▶ **Task requirements**
Among the entries below, find all lines that include "text" and copy them.
Material for the task Start Marker
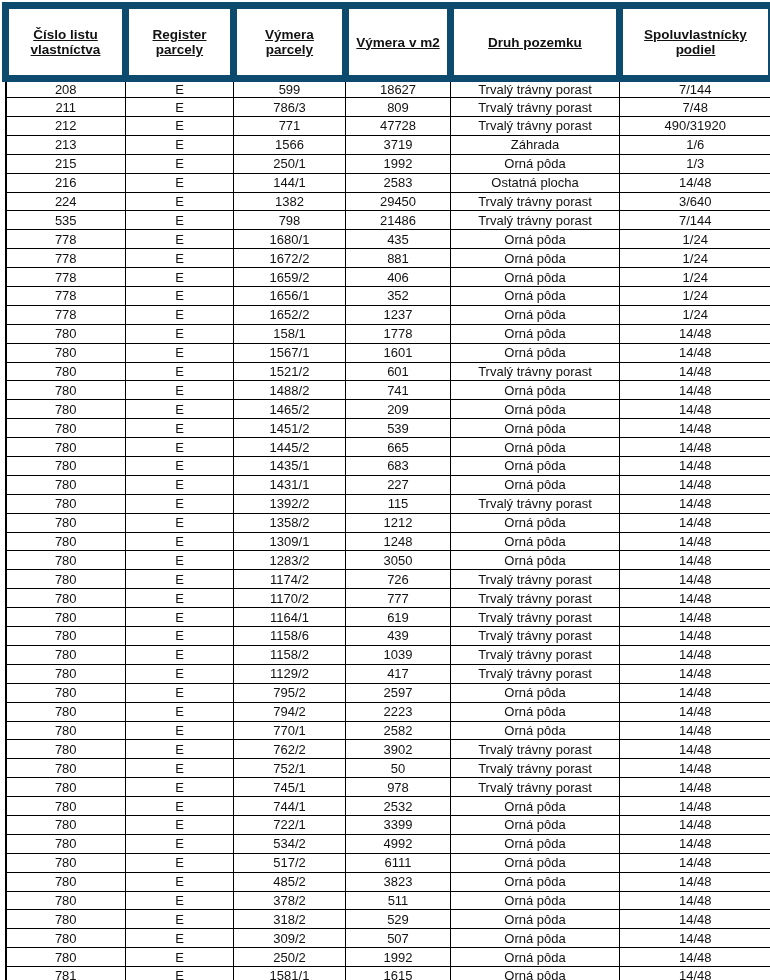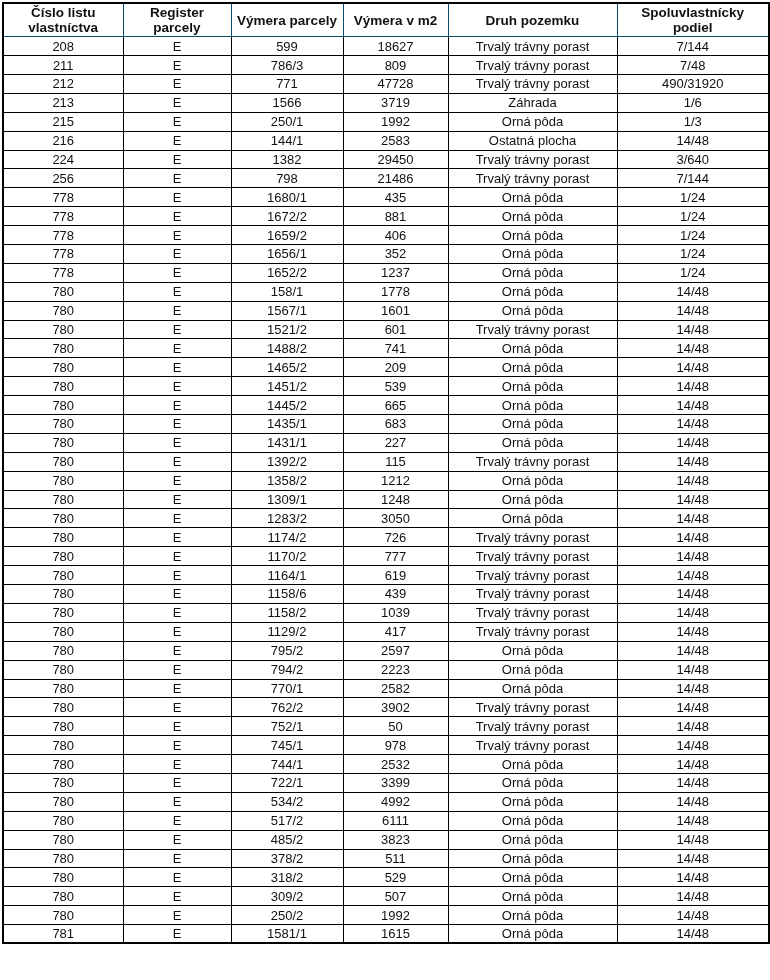--- a/index.html
+++ b/index.html
@@ -19,15 +19,16 @@
     border: 2px solid #000000;
   }
   table.parcel-table th {
-    border: 1px solid #0c4a6e;
+    border: 7px solid #0c4a6e;
     font-weight: bold;
     font-size: 13.5px;
     line-height: 1.12;
     height: 31px;
     text-align: center;
     vertical-align: middle;
-    padding: 1px 3px;
+    padding: 18px 3px;
     background: #ffffff;
+    text-decoration: underline;
   }
   table.parcel-table td {
     border: 1px solid #000000;

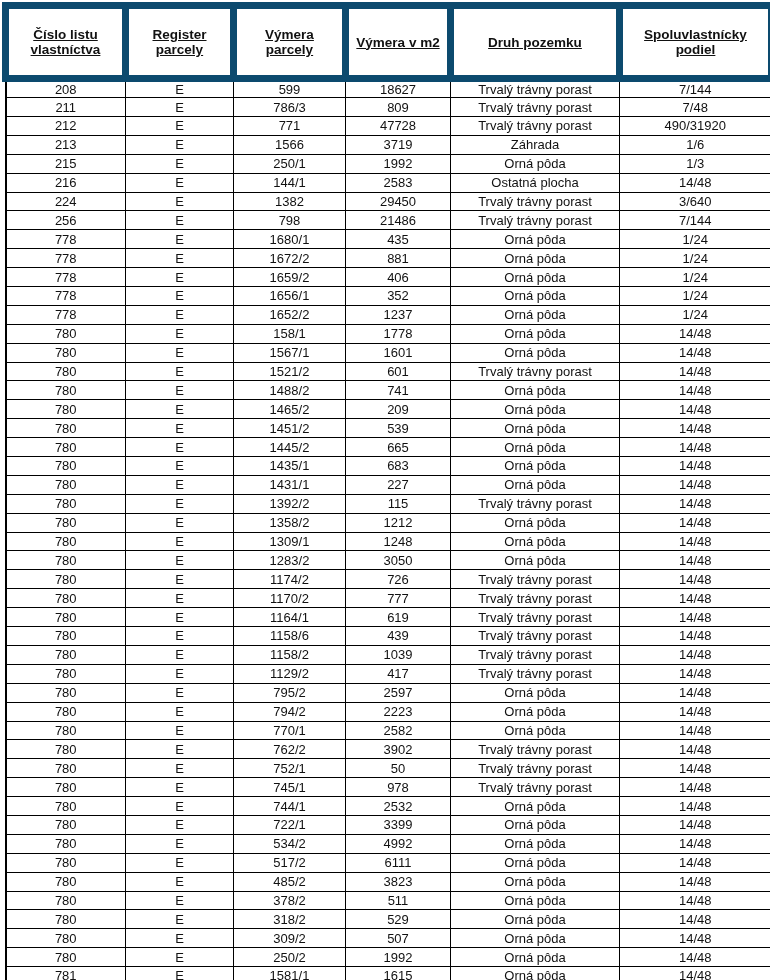--- a/index.html
+++ b/index.html
@@ -123,7 +123,7 @@
         <td>3/640</td>
       </tr>
       <tr>
-        <td>256</td>
+        <td>535</td>
         <td>E</td>
         <td>798</td>
         <td>21486</td>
Material for the task End Marker
▶ **Solution to this problem**
     text-align: center;
+    text-decoration: underline;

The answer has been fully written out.